[Exercise] Everything in the records below except the pictures must be written out exactly.

[Records shown]

↓↓↓

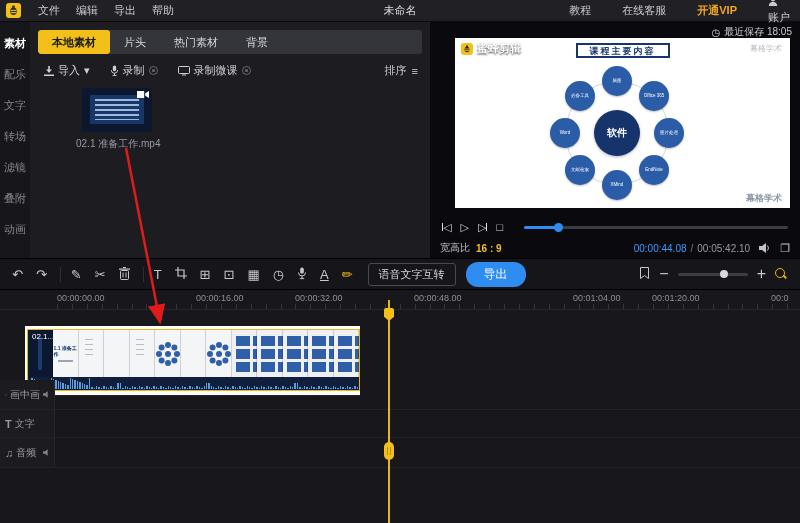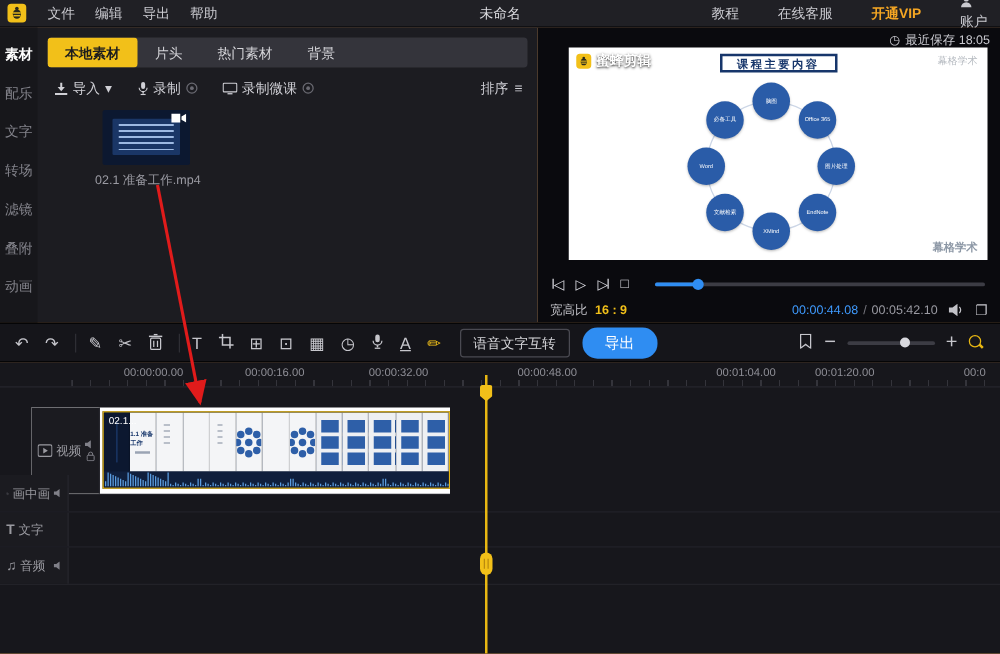--- a/index.html
+++ b/index.html
@@ -1,17 +1,17 @@
 <!DOCTYPE html>
 <html><head>
 <meta charset="utf-8">
 <style>
   html,body{margin:0;padding:0;background:#000;}
   *{box-sizing:border-box;}
-  .app{position:relative;width:800px;height:523px;background:#fdba74;overflow:hidden;
+  .app{position:relative;width:800px;height:523px;background:#14532d;overflow:hidden;
        font-family:"Liberation Sans","DejaVu Sans",sans-serif;-webkit-font-smoothing:antialiased;}
 
   
   .menubar{position:absolute;left:0;top:0;width:800px;height:22px;background:#202025;
            border-bottom:1px solid #0b0b0e;display:flex;align-items:center;font-size:11px;color:#c9c9cf;}
   .logo{width:15px;height:15px;background:#f2c019;border-radius:3px;margin:0 9px 0 6px;display:flex;align-items:center;justify-content:center;}
   .menu-item{padding:0 8px;cursor:default;}
   .mb-title{position:absolute;left:0;right:0;text-align:center;color:#dcdce0;pointer-events:none;}
   .mb-right{margin-left:auto;display:flex;align-items:center;gap:31px;padding-right:10px;z-index:2;}
   .vip{color:#f5a623;font-weight:bold;}
@@ -85,21 +85,21 @@
   .zslider{width:70px;height:3px;background:#3c3c44;border-radius:2px;position:relative;cursor:pointer;}
   .zdot{position:absolute;left:60%;top:-3px;width:8px;height:8px;border-radius:50%;background:#d8d8de;}
   .mag{position:relative;width:13px;height:13px;cursor:pointer;}
   .mag::before{content:"";position:absolute;left:0;top:0;width:8px;height:8px;border:1.5px solid #e8b712;border-radius:50%;}
   .mag::after{content:"";position:absolute;left:8px;top:8px;width:4px;height:1.5px;background:#e8b712;transform:rotate(45deg);}
 
   
   .timeline{position:absolute;left:0;top:290px;width:800px;height:233px;background:#17171c;}
   .ruler{position:relative;height:20px;border-bottom:1px solid #26262c;font-size:9px;color:#8e8e96;overflow:hidden;}
   .ruler .rl{position:absolute;top:3px;}
-  .rl.r0{left:57px;margin-left:42px;} .rl.r1{left:176px;margin-left:20px;} .rl.r2{left:295px;} .rl.r3{left:414px;} .rl.r4{left:533px;margin-left:40px;} .rl.r5{left:652px;} .rl.r6{left:771px;}
+  .rl.r0{left:57px;} .rl.r1{left:176px;margin-left:20px;} .rl.r2{left:295px;} .rl.r3{left:414px;} .rl.r4{left:533px;margin-left:40px;} .rl.r5{left:652px;} .rl.r6{left:771px;}
   .ticks{position:absolute;left:57px;right:0;bottom:0;height:5px;
          background:repeating-linear-gradient(90deg,#34343b 0 1px,transparent 1px 14.9px);}
   .rows{display:flex;flex-direction:column;}
   .trow{display:flex;border-bottom:1px solid #222228;position:relative;}
   .trow.video{height:70px;} .trow.pip{height:30px;text-align:right;} .trow.text{height:28px;} .trow.audio{height:30px;} .trow.vo{height:30px;}
   .thead{width:55px;min-width:55px;background:#1b1b20;border-right:1px solid #26262c;display:flex;align-items:center;
          padding:0 3px 0 5px;font-size:10px;color:#9a9aa0;gap:3px;}
   .tlabel{white-space:nowrap;}
   .tmini{margin-left:auto;display:flex;flex-direction:column;gap:2px;align-items:center;}
   .tbody{flex:1;position:relative;}
@@ -237,20 +237,21 @@
     <span class="saved">
       <span>◷</span>
       <span>最近保存 18:05</span>
     </span>
 
     <div class="video">
       <div class="vheader">
         <span class="titlebox">课程主要内容</span>
       </div>
       <div class="ring"></div>
+      <div class="ccenter">软件</div>
       <div class="sat s0">脑图</div>
       <div class="sat s1">Office 365</div>
       <div class="sat s2">图片处理</div>
       <div class="sat s3">EndNote</div>
       <div class="sat s4">XMind</div>
       <div class="sat s5">文献检索</div>
       <div class="sat s6">Word</div>
       <div class="sat s7">必备工具</div>
       <span class="wm-tl">
         <span class="wm-bee">
@@ -359,36 +360,20 @@
       <span class="rl r2">00:00:32.00</span>
       <span class="rl r3">00:00:48.00</span>
       <span class="rl r4">00:01:04.00</span>
       <span class="rl r5">00:01:20.00</span>
       <span class="rl r6">00:0</span>
       <span class="ticks"></span>
     </div>
 
     <div class="rows">
       <div class="trow video">
-        <div class="thead">
-          <svg width="13" height="11" viewBox="0 0 13 11">
-              <rect x="0.5" y="0.5" width="12" height="10" rx="1.5" fill="none" stroke="#9a9aa0"></rect>
-              <path d="M5 3l4 2.5L5 8z" fill="#9a9aa0"></path>
-            </svg>
-          <span class="tlabel">视频</span>
-          <span class="tmini">
-            <svg width="8" height="7" viewBox="0 0 12 10">
-                <path fill="#808088" d="M0 3h3l4-3v10L3 7H0z"></path>
-              </svg>
-            <svg width="7" height="8" viewBox="0 0 8 10">
-                <rect x="0.5" y="4" width="7" height="5.5" rx="1" fill="none" stroke="#808088"></rect>
-                <path d="M2 4V2.8a2 2 0 0 1 4 0V4" fill="none" stroke="#808088"></path>
-              </svg>
-          </span>
-        </div>
         <div class="tbody">
           <div class="clip">
             <span class="cliplabel">02.1...</span>
             <div class="thumbs">
                 <div class="th t-dark"></div>
                 <div class="th t-title">
                   <span>1.1 准备工作</span>
                 </div>
                 <div class="th t-text"></div>
                 <div class="th t-blank"></div>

↑↑↑

[Result]
--- a/index.html
+++ b/index.html
@@ -1,17 +1,17 @@
 <!DOCTYPE html>
 <html><head>
 <meta charset="utf-8">
 <style>
   html,body{margin:0;padding:0;background:#000;}
   *{box-sizing:border-box;}
-  .app{position:relative;width:800px;height:523px;background:#fdba74;overflow:hidden;
+  .app{position:relative;width:800px;height:523px;background:#14532d;overflow:hidden;
        font-family:"Liberation Sans","DejaVu Sans",sans-serif;-webkit-font-smoothing:antialiased;}
 
   
   .menubar{position:absolute;left:0;top:0;width:800px;height:22px;background:#202025;
            border-bottom:1px solid #0b0b0e;display:flex;align-items:center;font-size:11px;color:#c9c9cf;}
   .logo{width:15px;height:15px;background:#f2c019;border-radius:3px;margin:0 9px 0 6px;display:flex;align-items:center;justify-content:center;}
   .menu-item{padding:0 8px;cursor:default;}
   .mb-title{position:absolute;left:0;right:0;text-align:center;color:#dcdce0;pointer-events:none;}
   .mb-right{margin-left:auto;display:flex;align-items:center;gap:31px;padding-right:10px;z-index:2;}
   .vip{color:#f5a623;font-weight:bold;}
@@ -85,21 +85,21 @@
   .zslider{width:70px;height:3px;background:#3c3c44;border-radius:2px;position:relative;cursor:pointer;}
   .zdot{position:absolute;left:60%;top:-3px;width:8px;height:8px;border-radius:50%;background:#d8d8de;}
   .mag{position:relative;width:13px;height:13px;cursor:pointer;}
   .mag::before{content:"";position:absolute;left:0;top:0;width:8px;height:8px;border:1.5px solid #e8b712;border-radius:50%;}
   .mag::after{content:"";position:absolute;left:8px;top:8px;width:4px;height:1.5px;background:#e8b712;transform:rotate(45deg);}
 
   
   .timeline{position:absolute;left:0;top:290px;width:800px;height:233px;background:#17171c;}
   .ruler{position:relative;height:20px;border-bottom:1px solid #26262c;font-size:9px;color:#8e8e96;overflow:hidden;}
   .ruler .rl{position:absolute;top:3px;}
-  .rl.r0{left:57px;margin-left:42px;} .rl.r1{left:176px;margin-left:20px;} .rl.r2{left:295px;} .rl.r3{left:414px;} .rl.r4{left:533px;margin-left:40px;} .rl.r5{left:652px;} .rl.r6{left:771px;}
+  .rl.r0{left:57px;} .rl.r1{left:176px;margin-left:20px;} .rl.r2{left:295px;} .rl.r3{left:414px;} .rl.r4{left:533px;margin-left:40px;} .rl.r5{left:652px;} .rl.r6{left:771px;}
   .ticks{position:absolute;left:57px;right:0;bottom:0;height:5px;
          background:repeating-linear-gradient(90deg,#34343b 0 1px,transparent 1px 14.9px);}
   .rows{display:flex;flex-direction:column;}
   .trow{display:flex;border-bottom:1px solid #222228;position:relative;}
   .trow.video{height:70px;} .trow.pip{height:30px;text-align:right;} .trow.text{height:28px;} .trow.audio{height:30px;} .trow.vo{height:30px;}
   .thead{width:55px;min-width:55px;background:#1b1b20;border-right:1px solid #26262c;display:flex;align-items:center;
          padding:0 3px 0 5px;font-size:10px;color:#9a9aa0;gap:3px;}
   .tlabel{white-space:nowrap;}
   .tmini{margin-left:auto;display:flex;flex-direction:column;gap:2px;align-items:center;}
   .tbody{flex:1;position:relative;}
@@ -237,20 +237,21 @@
     <span class="saved">
       <span>◷</span>
       <span>最近保存 18:05</span>
     </span>
 
     <div class="video">
       <div class="vheader">
         <span class="titlebox">课程主要内容</span>
       </div>
       <div class="ring"></div>
+      <div class="ccenter">软件</div>
       <div class="sat s0">脑图</div>
       <div class="sat s1">Office 365</div>
       <div class="sat s2">图片处理</div>
       <div class="sat s3">EndNote</div>
       <div class="sat s4">XMind</div>
       <div class="sat s5">文献检索</div>
       <div class="sat s6">Word</div>
       <div class="sat s7">必备工具</div>
       <span class="wm-tl">
         <span class="wm-bee">
@@ -359,36 +360,20 @@
       <span class="rl r2">00:00:32.00</span>
       <span class="rl r3">00:00:48.00</span>
       <span class="rl r4">00:01:04.00</span>
       <span class="rl r5">00:01:20.00</span>
       <span class="rl r6">00:0</span>
       <span class="ticks"></span>
     </div>
 
     <div class="rows">
       <div class="trow video">
-        <div class="thead">
-          <svg width="13" height="11" viewBox="0 0 13 11">
-              <rect x="0.5" y="0.5" width="12" height="10" rx="1.5" fill="none" stroke="#9a9aa0"></rect>
-              <path d="M5 3l4 2.5L5 8z" fill="#9a9aa0"></path>
-            </svg>
-          <span class="tlabel">视频</span>
-          <span class="tmini">
-            <svg width="8" height="7" viewBox="0 0 12 10">
-                <path fill="#808088" d="M0 3h3l4-3v10L3 7H0z"></path>
-              </svg>
-            <svg width="7" height="8" viewBox="0 0 8 10">
-                <rect x="0.5" y="4" width="7" height="5.5" rx="1" fill="none" stroke="#808088"></rect>
-                <path d="M2 4V2.8a2 2 0 0 1 4 0V4" fill="none" stroke="#808088"></path>
-              </svg>
-          </span>
-        </div>
         <div class="tbody">
           <div class="clip">
             <span class="cliplabel">02.1...</span>
             <div class="thumbs">
                 <div class="th t-dark"></div>
                 <div class="th t-title">
                   <span>1.1 准备工作</span>
                 </div>
                 <div class="th t-text"></div>
                 <div class="th t-blank"></div>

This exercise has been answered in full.